A Lawrence Livermore National Laboratory (LLNL) team has taken a closer look at how nuclear weapon blasts close to the Earth’s surface create complications in their effects and apparent yields. Attempts to correlate data from events with low heights of burst revealed a need to improve the theoretical treatment of strong blast waves rebounding from hard surfaces.
This led to an extension of the fundamental theory of strong shocks in the atmosphere, which was first developed by G.I. Taylor in the 1940s. The work represents an improvement to the Lab team’s basic understanding of nuclear weapon effects for near-surface detonations. The results indicate that the shock wave produced by a nuclear detonation continues to follow a fundamental scaling law when reflected from a surface, which enables the team to more accurately predict the damage a detonation will produce in a variety of situations, including urban environments.
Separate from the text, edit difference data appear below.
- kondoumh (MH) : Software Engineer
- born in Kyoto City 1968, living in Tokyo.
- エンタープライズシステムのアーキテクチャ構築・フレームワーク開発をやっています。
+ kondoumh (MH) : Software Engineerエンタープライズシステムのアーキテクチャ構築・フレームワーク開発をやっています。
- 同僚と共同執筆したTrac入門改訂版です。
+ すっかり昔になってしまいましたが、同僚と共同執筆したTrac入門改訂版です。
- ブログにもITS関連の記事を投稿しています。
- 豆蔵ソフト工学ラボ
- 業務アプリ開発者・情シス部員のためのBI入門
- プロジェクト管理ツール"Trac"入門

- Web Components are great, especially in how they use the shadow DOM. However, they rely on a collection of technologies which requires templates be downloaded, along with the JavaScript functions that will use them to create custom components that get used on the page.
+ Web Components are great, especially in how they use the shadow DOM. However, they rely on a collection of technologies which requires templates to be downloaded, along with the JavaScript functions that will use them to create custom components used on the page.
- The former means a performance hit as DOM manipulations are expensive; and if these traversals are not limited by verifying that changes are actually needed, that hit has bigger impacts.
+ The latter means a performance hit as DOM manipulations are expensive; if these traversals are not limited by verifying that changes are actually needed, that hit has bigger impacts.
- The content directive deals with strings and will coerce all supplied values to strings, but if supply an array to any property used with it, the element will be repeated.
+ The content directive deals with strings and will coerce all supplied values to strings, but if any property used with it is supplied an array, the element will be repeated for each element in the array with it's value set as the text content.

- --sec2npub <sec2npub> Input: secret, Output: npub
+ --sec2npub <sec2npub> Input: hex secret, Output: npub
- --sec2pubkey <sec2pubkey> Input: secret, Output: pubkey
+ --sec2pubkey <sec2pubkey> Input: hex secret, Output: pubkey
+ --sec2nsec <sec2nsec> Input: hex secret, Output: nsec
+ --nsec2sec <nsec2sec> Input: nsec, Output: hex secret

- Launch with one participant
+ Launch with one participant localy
The findings, featured in Proceedings A of the Royal Society Publishing, are authored by Andy Cook, Joe Bauer and Greg Spriggs. The work, “The Reflection of a Blast Wave by a Very Intense Explosion,” also is highlighted on the cover of the publication.
The paper demonstrates that the geometric similarity of Taylor’s blast wave persists beyond reflection from an ideal surface. Upon impacting the surface, the spherical symmetry of the blast wave is lost but its cylindrical symmetry endures. The preservation of axisymmetry, geometric similarity and planar symmetry in the presence of a mirror-like surface causes all flow solutions to collapse when scaled by the height of burst (HOB) and the shock arrival time at the surface. The scaled blast volume for any yield, HOB and ambient air density follows a single universal trajectory for all scaled time, both before and after reflection.
The team used the Miranda code and the Ruby supercomputer to compare theory against numerical simulations, and verified that Miranda reproduces Taylor’s similarity solution for a strong blast wave in an ideal atmosphere.